▶ **GIVEN ENTRIES**:
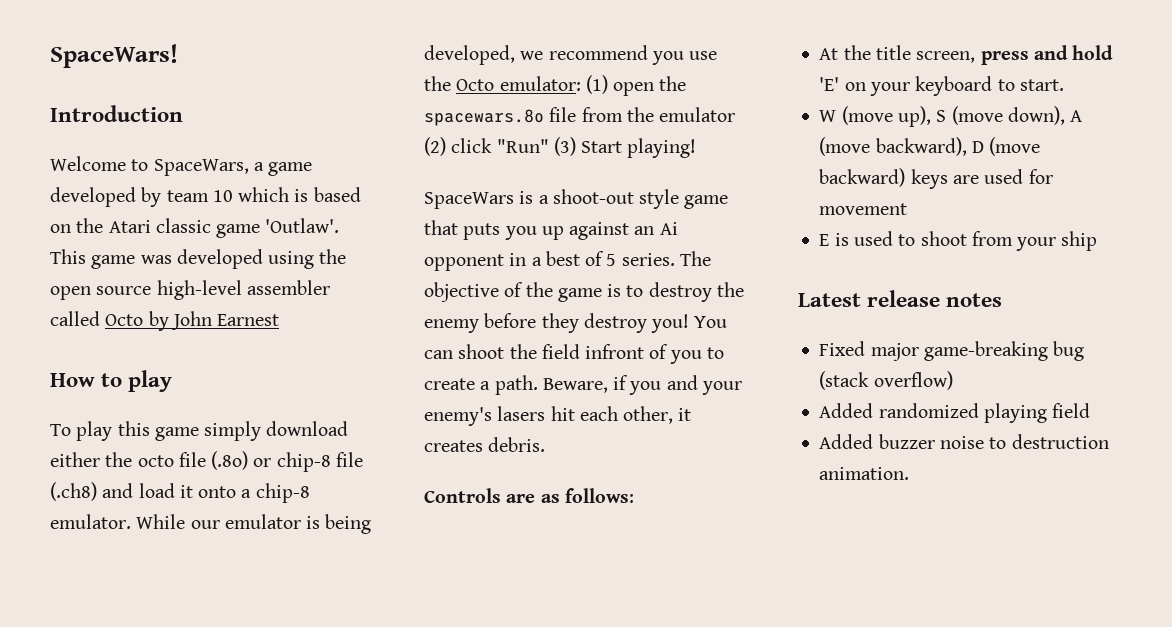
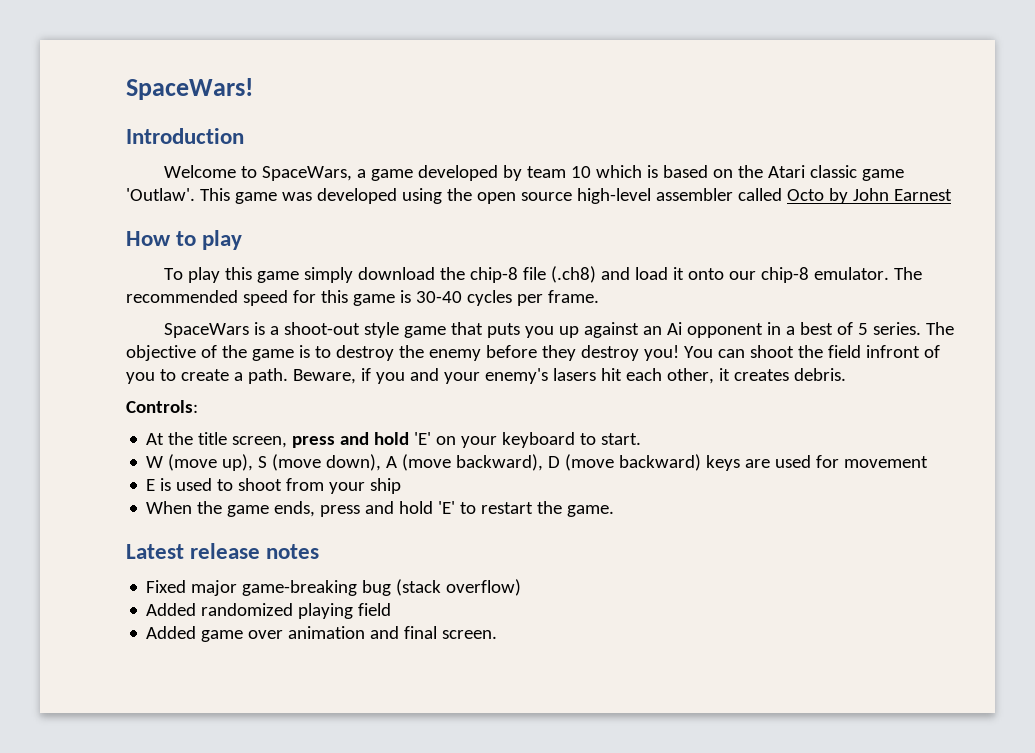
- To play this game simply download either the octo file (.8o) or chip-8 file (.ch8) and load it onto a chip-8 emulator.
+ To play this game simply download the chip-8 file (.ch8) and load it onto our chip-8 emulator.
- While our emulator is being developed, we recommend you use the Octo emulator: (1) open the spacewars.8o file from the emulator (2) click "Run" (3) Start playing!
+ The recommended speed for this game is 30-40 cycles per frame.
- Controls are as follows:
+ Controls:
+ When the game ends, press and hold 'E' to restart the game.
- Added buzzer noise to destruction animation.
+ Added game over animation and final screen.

---

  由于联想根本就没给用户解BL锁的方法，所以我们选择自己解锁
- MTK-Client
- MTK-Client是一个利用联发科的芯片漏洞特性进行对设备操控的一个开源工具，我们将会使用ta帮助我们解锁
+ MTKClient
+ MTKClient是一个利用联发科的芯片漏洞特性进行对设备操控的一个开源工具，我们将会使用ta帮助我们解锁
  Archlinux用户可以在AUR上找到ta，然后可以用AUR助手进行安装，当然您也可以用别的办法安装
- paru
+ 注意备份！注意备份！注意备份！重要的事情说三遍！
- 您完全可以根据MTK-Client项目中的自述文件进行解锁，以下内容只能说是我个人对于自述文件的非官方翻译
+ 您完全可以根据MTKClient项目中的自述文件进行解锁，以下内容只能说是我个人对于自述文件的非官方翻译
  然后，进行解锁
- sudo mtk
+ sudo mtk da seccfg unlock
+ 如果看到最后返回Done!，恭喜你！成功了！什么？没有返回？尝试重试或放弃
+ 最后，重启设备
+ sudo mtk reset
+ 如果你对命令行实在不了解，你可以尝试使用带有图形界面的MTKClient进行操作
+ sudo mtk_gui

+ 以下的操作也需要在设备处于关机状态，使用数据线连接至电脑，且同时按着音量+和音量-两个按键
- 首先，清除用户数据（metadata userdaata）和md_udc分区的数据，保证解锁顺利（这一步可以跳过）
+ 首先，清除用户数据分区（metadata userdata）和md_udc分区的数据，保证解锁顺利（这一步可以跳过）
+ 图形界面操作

▶ **TASK PROMPT**:
From the data above, output exactly the lines between the one containing "- While our" and the one containing "and final screen.", counting both of them.

▶ **SOLUTION TO THIS TASK**:
- While our emulator is being developed, we recommend you use the Octo emulator: (1) open the spacewars.8o file from the emulator (2) click "Run" (3) Start playing!
+ The recommended speed for this game is 30-40 cycles per frame.
- Controls are as follows:
+ Controls:
+ When the game ends, press and hold 'E' to restart the game.
- Added buzzer noise to destruction animation.
+ Added game over animation and final screen.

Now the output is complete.